Data to use START

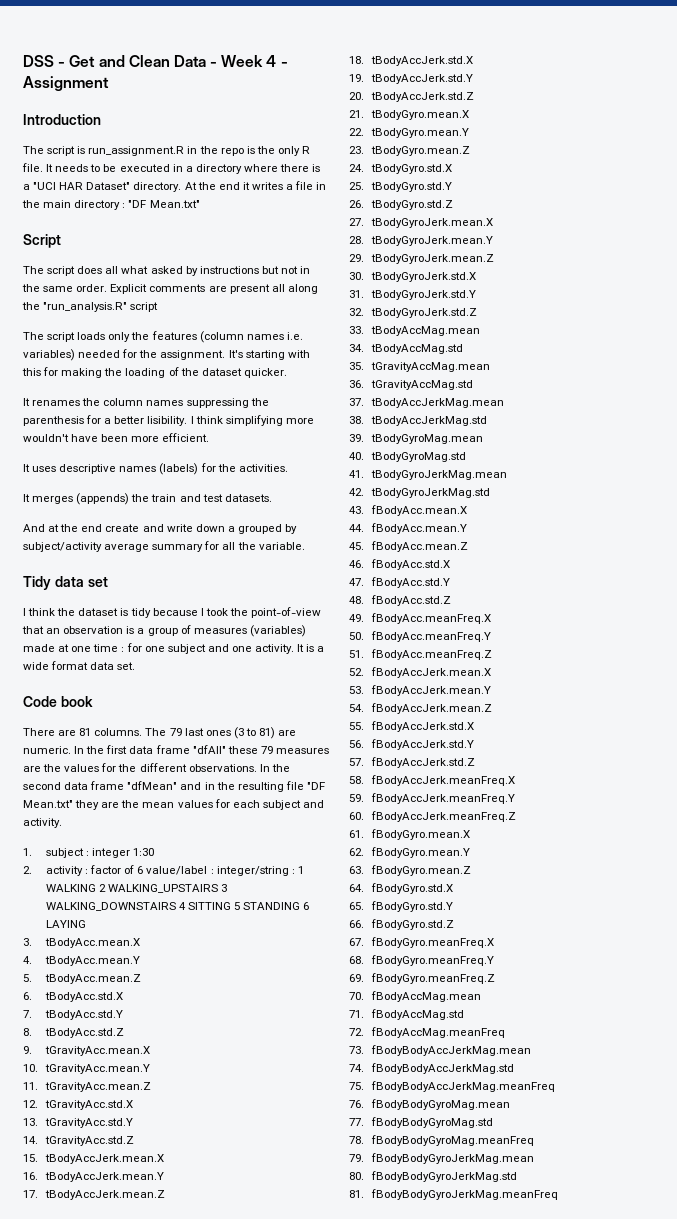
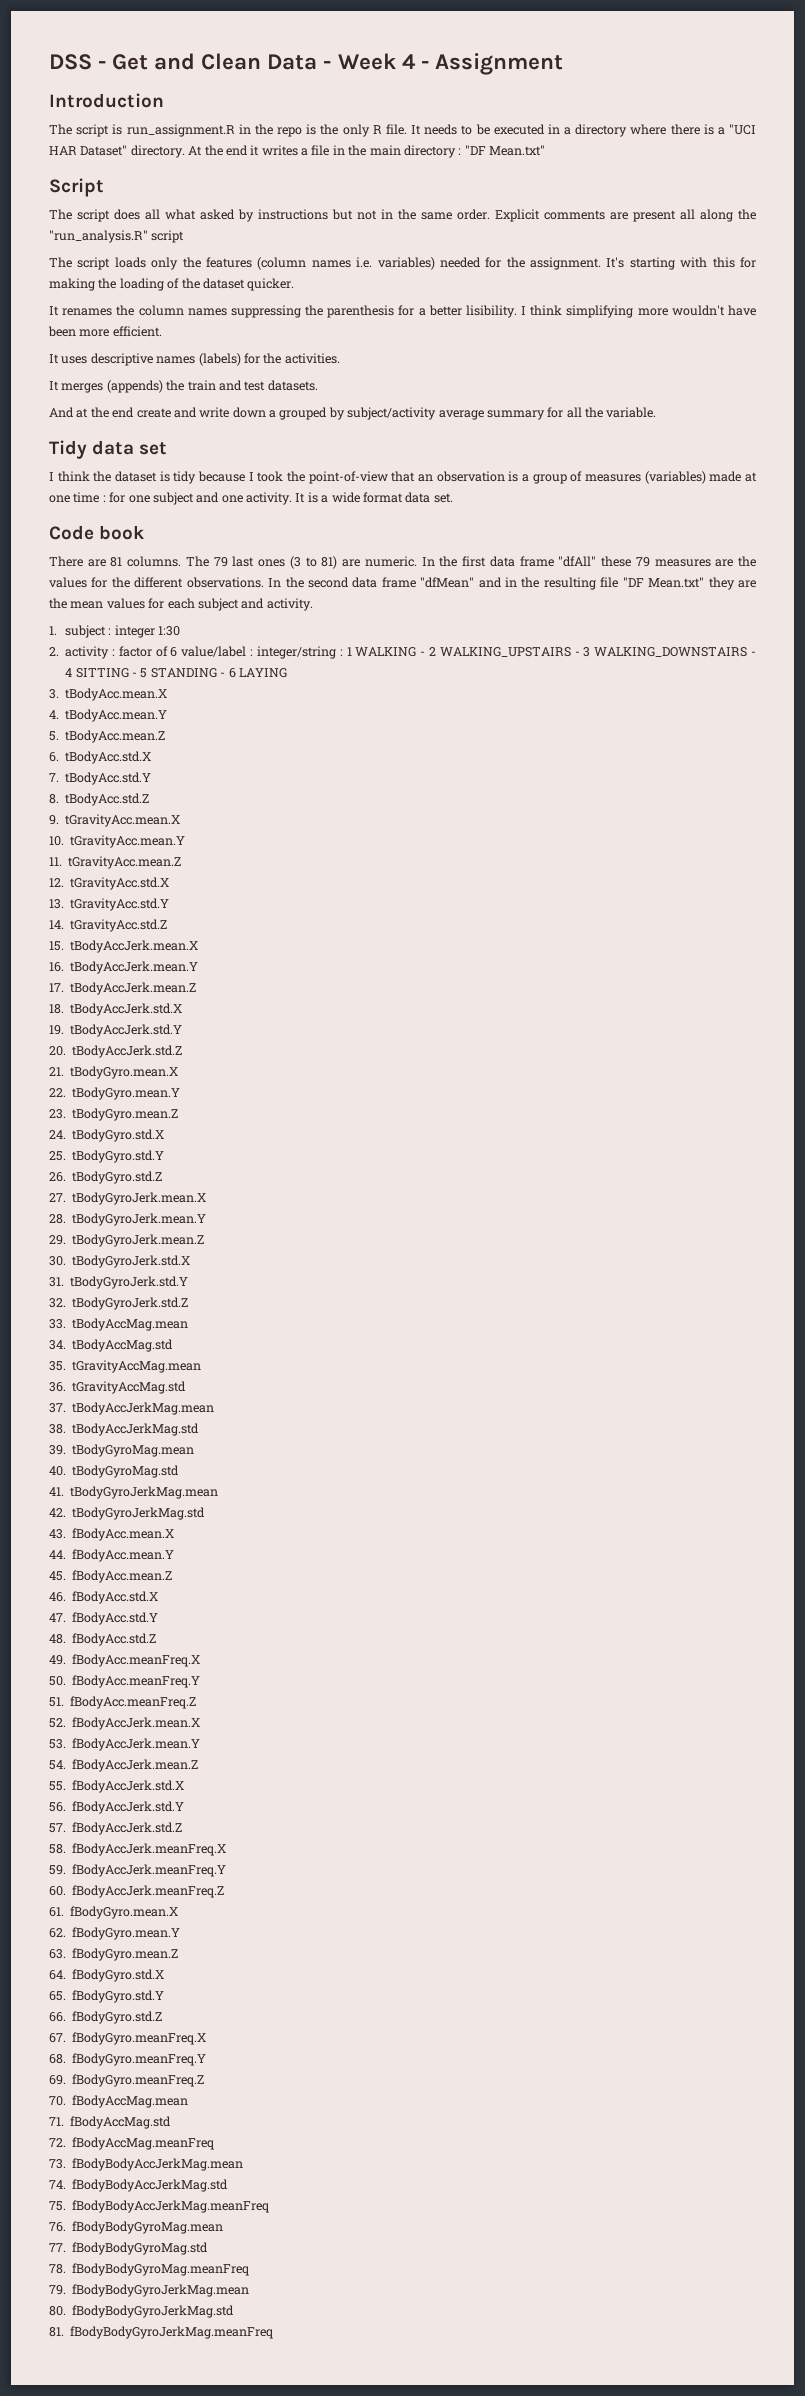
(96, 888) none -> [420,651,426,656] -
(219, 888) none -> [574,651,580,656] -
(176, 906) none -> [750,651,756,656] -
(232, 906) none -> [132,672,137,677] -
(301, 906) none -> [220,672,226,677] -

Data to use END

- What is expected: Except for the pictures, write the data out exactly.

- Exercise response:
(96, 888) none -> [420,651,426,656] -
(219, 888) none -> [574,651,580,656] -
(176, 906) none -> [750,651,756,656] -
(232, 906) none -> [132,672,137,677] -
(301, 906) none -> [220,672,226,677] -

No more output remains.